What this task involves: With pictures removed, the data below should be returned exactly.

*** Opening of Supplied entries ***

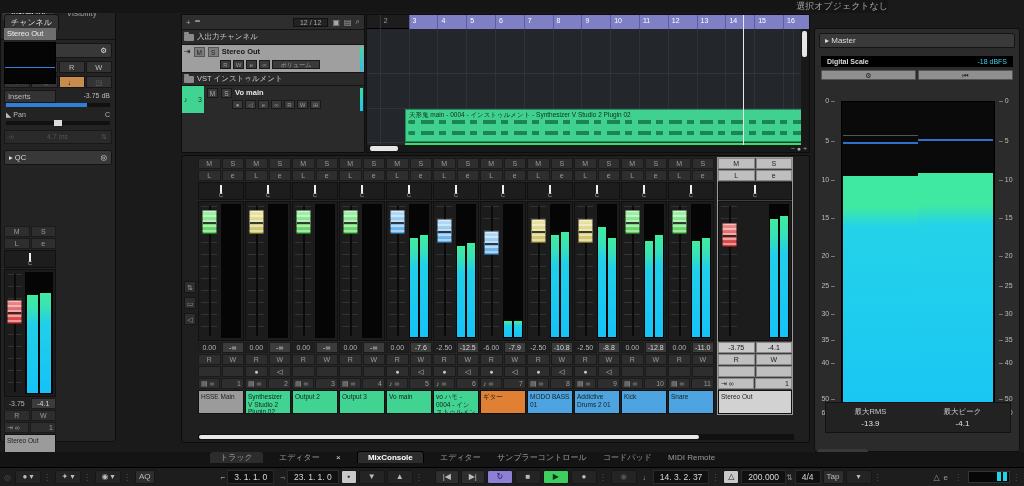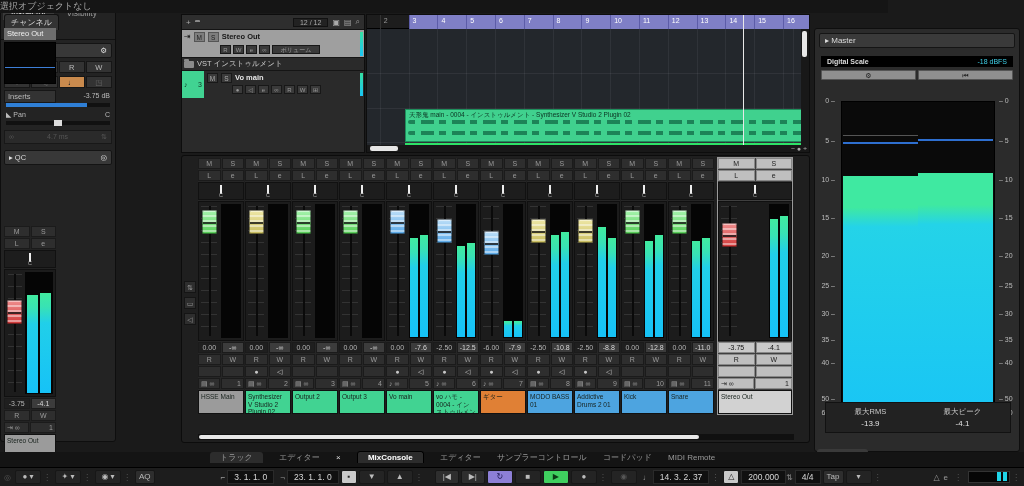--- a/index.html
+++ b/index.html
@@ -6,7 +6,7 @@
 html,body { background:#000; }
 #app { position:relative; width:1024px; height:486px; background:#1a1a1a; overflow:hidden; color:#ccc; }
 .abs { position:absolute; }
-.topbar { position:absolute; left:0; top:0; width:888px; height:13px; background:#151515; text-align:left; font-size:9px; color:#a8a8a8; line-height:13px; }
+.topbar { position:absolute; left:0; top:0; width:888px; height:13px; background:#151515; text-align:right; font-size:9px; color:#a8a8a8; line-height:13px;padding-left:26px; }
 .tab { display:inline-block; font-size:8.5px; color:#9a9a9a; padding:2px 8px; }
 .tab.active { background:#3a3a3a; color:#eee; border-radius:3px 3px 0 0; }
 .cell { background:#2e2e2e; border:1px solid #1b1b1b; color:#9a9a9a; font-size:7px; text-align:center; flex:1; line-height:10px; height:11px; }

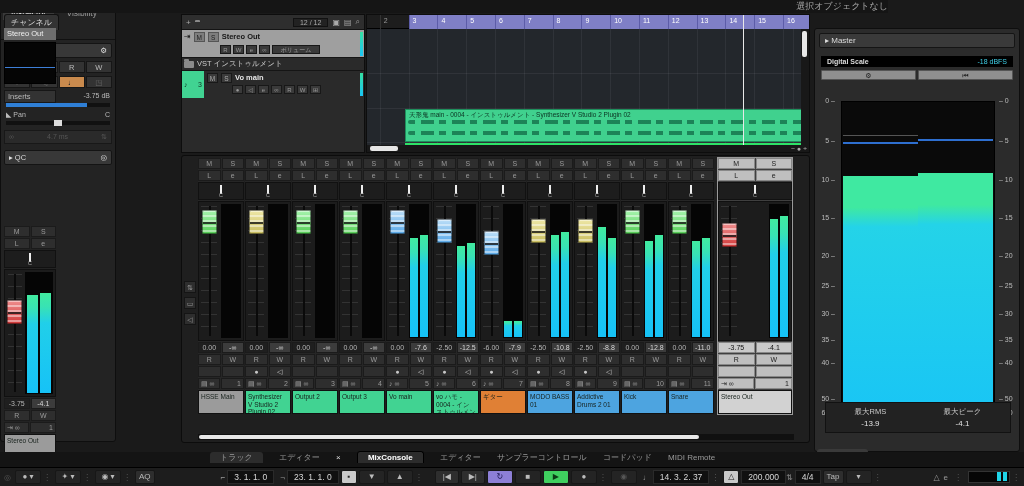--- a/index.html
+++ b/index.html
@@ -243,6 +243,10 @@
       <span>▣</span>
       <span>▤</span>
       <span>⌕</span>
+    </div>
+    <div class="trow" style="height:15px;">
+      <span class="folder"></span>
+      <span>入出力チャンネル</span>
     </div>
     <div class="trow selrow" style="height:28px;align-items:flex-start;padding-top:2px;">
       <span style="font-size:8px;">⇥</span>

*** Close of Supplied entries ***

Finished exercise:
--- a/index.html
+++ b/index.html
@@ -6,7 +6,7 @@
 html,body { background:#000; }
 #app { position:relative; width:1024px; height:486px; background:#1a1a1a; overflow:hidden; color:#ccc; }
 .abs { position:absolute; }
-.topbar { position:absolute; left:0; top:0; width:888px; height:13px; background:#151515; text-align:left; font-size:9px; color:#a8a8a8; line-height:13px; }
+.topbar { position:absolute; left:0; top:0; width:888px; height:13px; background:#151515; text-align:right; font-size:9px; color:#a8a8a8; line-height:13px;padding-left:26px; }
 .tab { display:inline-block; font-size:8.5px; color:#9a9a9a; padding:2px 8px; }
 .tab.active { background:#3a3a3a; color:#eee; border-radius:3px 3px 0 0; }
 .cell { background:#2e2e2e; border:1px solid #1b1b1b; color:#9a9a9a; font-size:7px; text-align:center; flex:1; line-height:10px; height:11px; }

--- a/index.html
+++ b/index.html
@@ -243,6 +243,10 @@
       <span>▣</span>
       <span>▤</span>
       <span>⌕</span>
+    </div>
+    <div class="trow" style="height:15px;">
+      <span class="folder"></span>
+      <span>入出力チャンネル</span>
     </div>
     <div class="trow selrow" style="height:28px;align-items:flex-start;padding-top:2px;">
       <span style="font-size:8px;">⇥</span>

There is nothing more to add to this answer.